Data provided ->
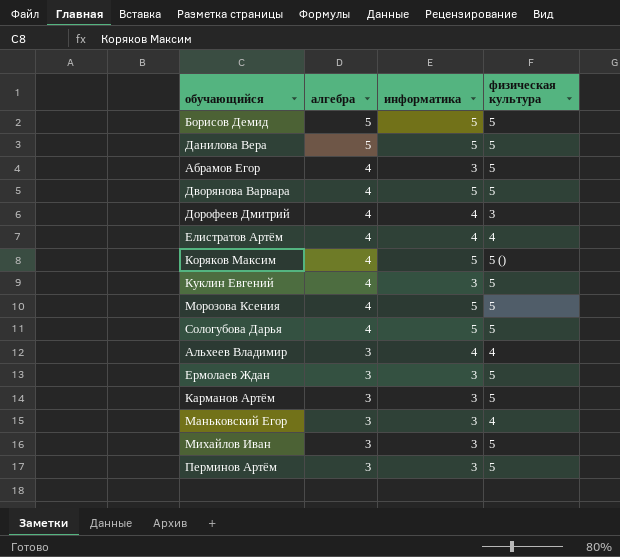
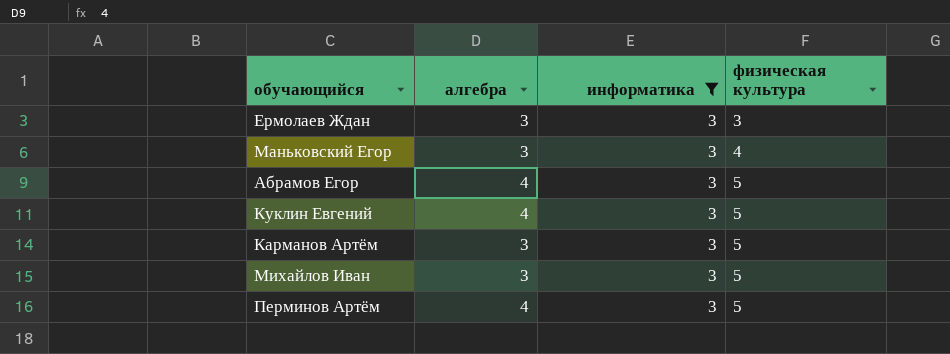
filter: none -> информатика = 3
row order: алгебра descending -> физическая культура ascending
Ермолаев Ждан | физическая культура: 5 -> 3
Перминов Артём | алгебра: 3 -> 4

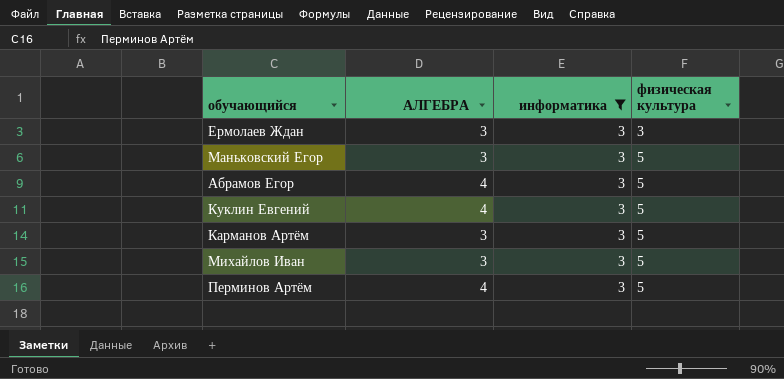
column name: алгебра -> АЛГЕБРА
Маньковский Егор | физическая культура: 4 -> 5

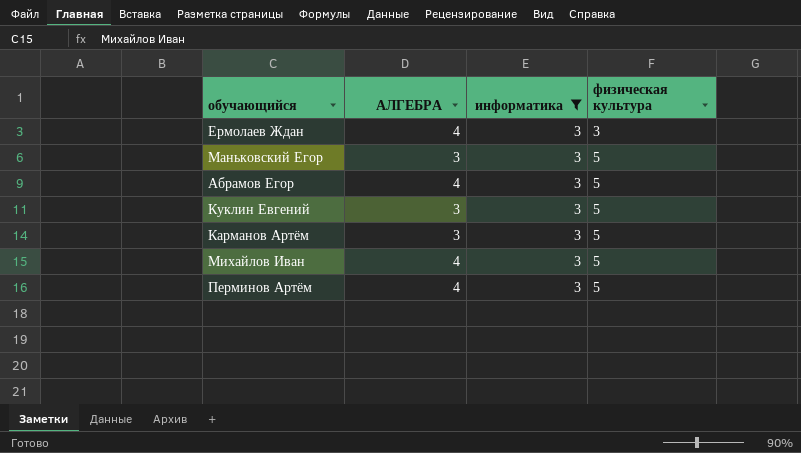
Ермолаев Ждан | АЛГЕБРА: 3 -> 4
Куклин Евгений | АЛГЕБРА: 4 -> 3
Михайлов Иван | АЛГЕБРА: 3 -> 4

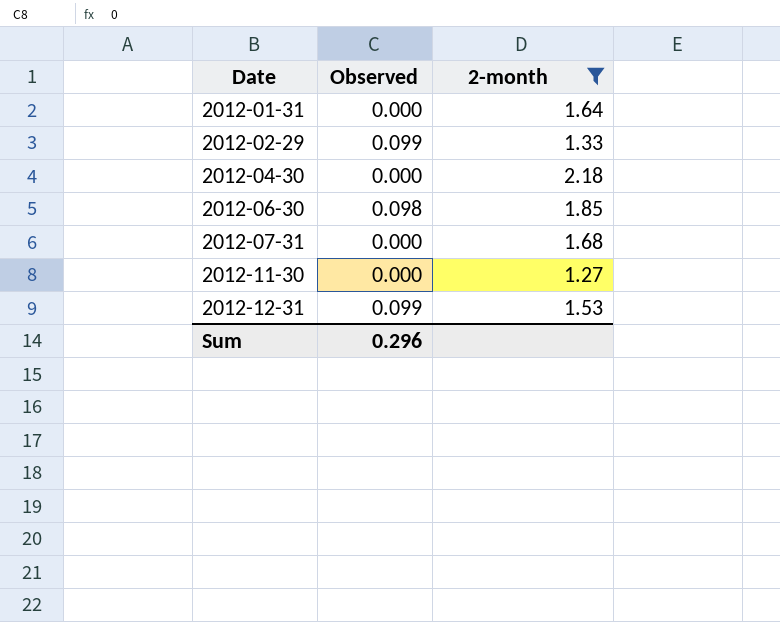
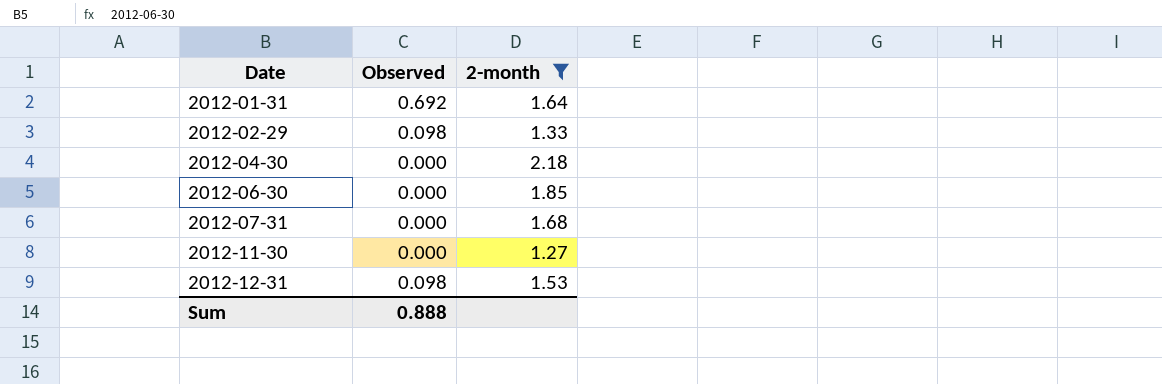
2012-01-31 | Observed: 0.000 -> 0.692
2012-02-29 | Observed: 0.099 -> 0.098
2012-06-30 | Observed: 0.098 -> 0.000
2012-12-31 | Observed: 0.099 -> 0.098
Sum | Observed: 0.296 -> 0.888

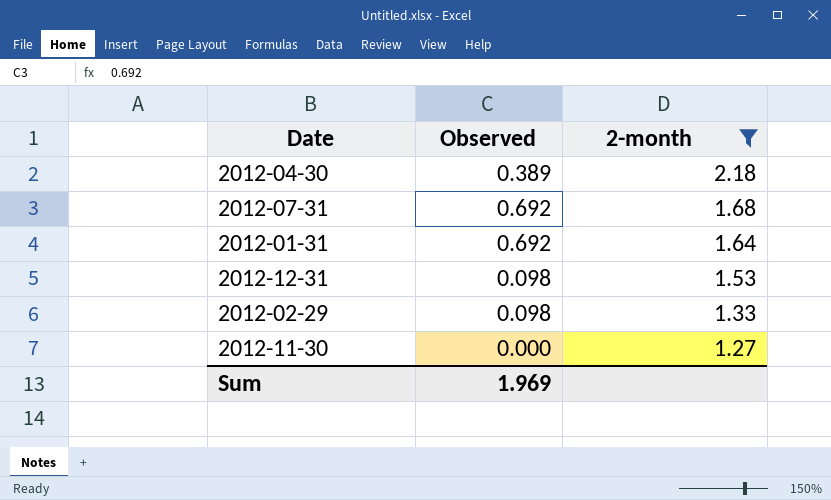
row order: Date ascending -> 2-month descending
row 2012-06-30: 0.000 | 1.85 -> none
2012-04-30 | Observed: 0.000 -> 0.389
2012-07-31 | Observed: 0.000 -> 0.692
Sum | Observed: 0.888 -> 1.969

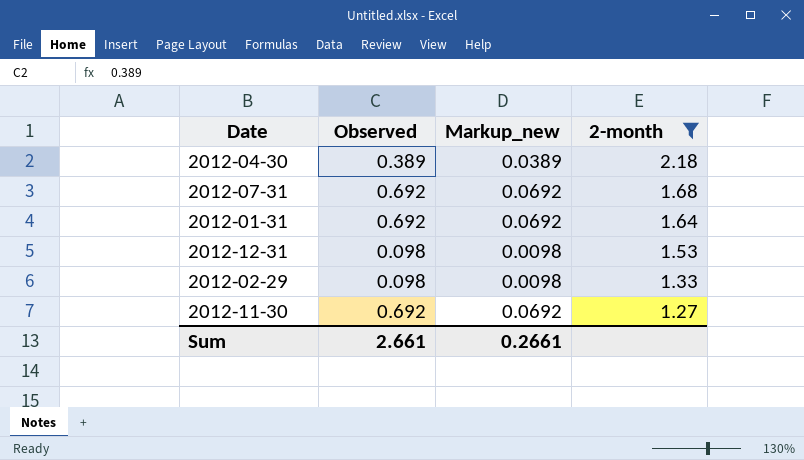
column Markup_new | formula: none -> [Observed] * 0.1
2012-11-30 | Observed: 0.000 -> 0.692
Sum | Observed: 1.969 -> 2.661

Exercise directions ->
Copy the final stretch of the entries exactly: the line containing "Sum | Observed: 0.888 -> 1.969" and every line after it through the last. Include no pictures and nothing more.

Answer box ->
Sum | Observed: 0.888 -> 1.969

column Markup_new | formula: none -> [Observed] * 0.1
2012-11-30 | Observed: 0.000 -> 0.692
Sum | Observed: 1.969 -> 2.661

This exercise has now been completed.